§ **Work required**
Within the material below, find each line bearing the word "Unique" and present it.

§ **Working data**
============================================================
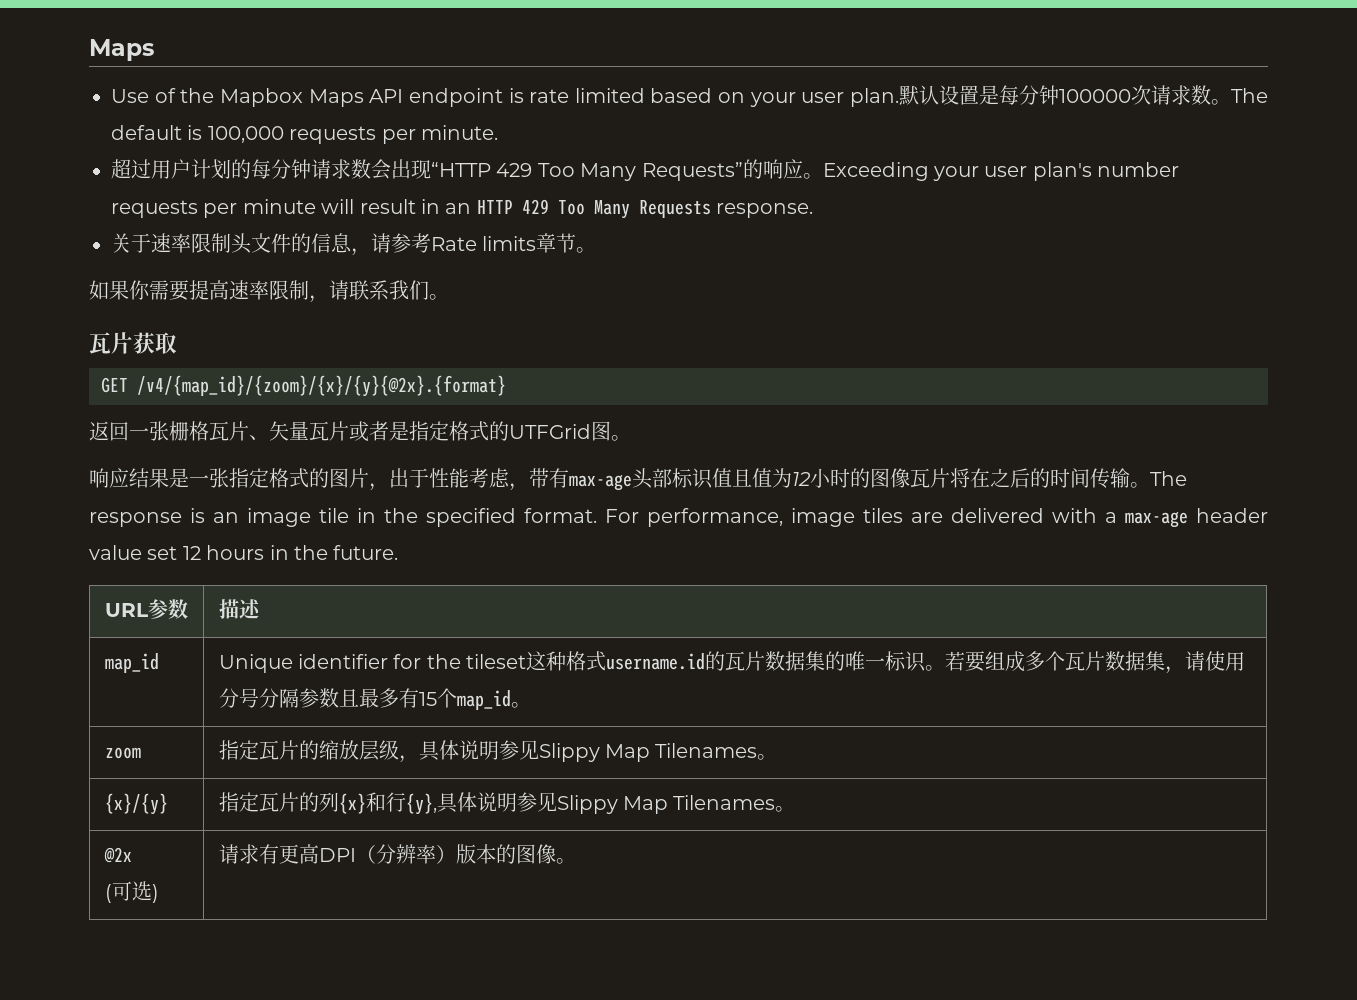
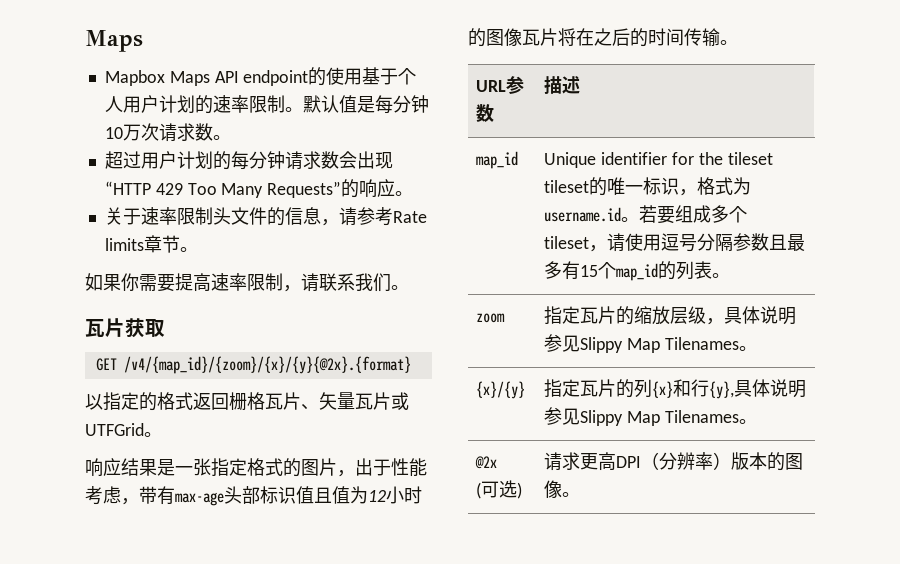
- Use of the Mapbox Maps API endpoint is rate limited based on your user plan.默认设置是每分钟100000次请求数。The default is 100,000 requests per minute.
+ Mapbox Maps API endpoint的使用基于个人用户计划的速率限制。默认值是每分钟10万次请求数。
- Exceeding your user plan's number requests per minute will result in an HTTP 429 Too Many Requests response.
- 返回一张栅格瓦片、矢量瓦片或者是指定格式的UTFGrid图。
+ 以指定的格式返回栅格瓦片、矢量瓦片或UTFGrid。
- The response is an image tile in the specified format. For performance, image tiles are delivered with a max-age header value set 12 hours in the future.
- map_id | Unique identifier for the tileset这种格式username.id的瓦片数据集的唯一标识。若要组成多个瓦片数据集，请使用分号分隔参数且最多有15个map_id。
+ map_id | Unique identifier for the tileset tileset的唯一标识，格式为username.id。若要组成多个tileset，请使用逗号分隔参数且最多有15个map_id的列表。
  @2x
- (可选) | 请求有更高DPI（分辨率）版本的图像。
+ (可选) | 请求更高DPI（分辨率）版本的图像。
============================================================
§ **Output below**
- map_id | Unique identifier for the tileset这种格式username.id的瓦片数据集的唯一标识。若要组成多个瓦片数据集，请使用分号分隔参数且最多有15个map_id。
+ map_id | Unique identifier for the tileset tileset的唯一标识，格式为username.id。若要组成多个tileset，请使用逗号分隔参数且最多有15个map_id的列表。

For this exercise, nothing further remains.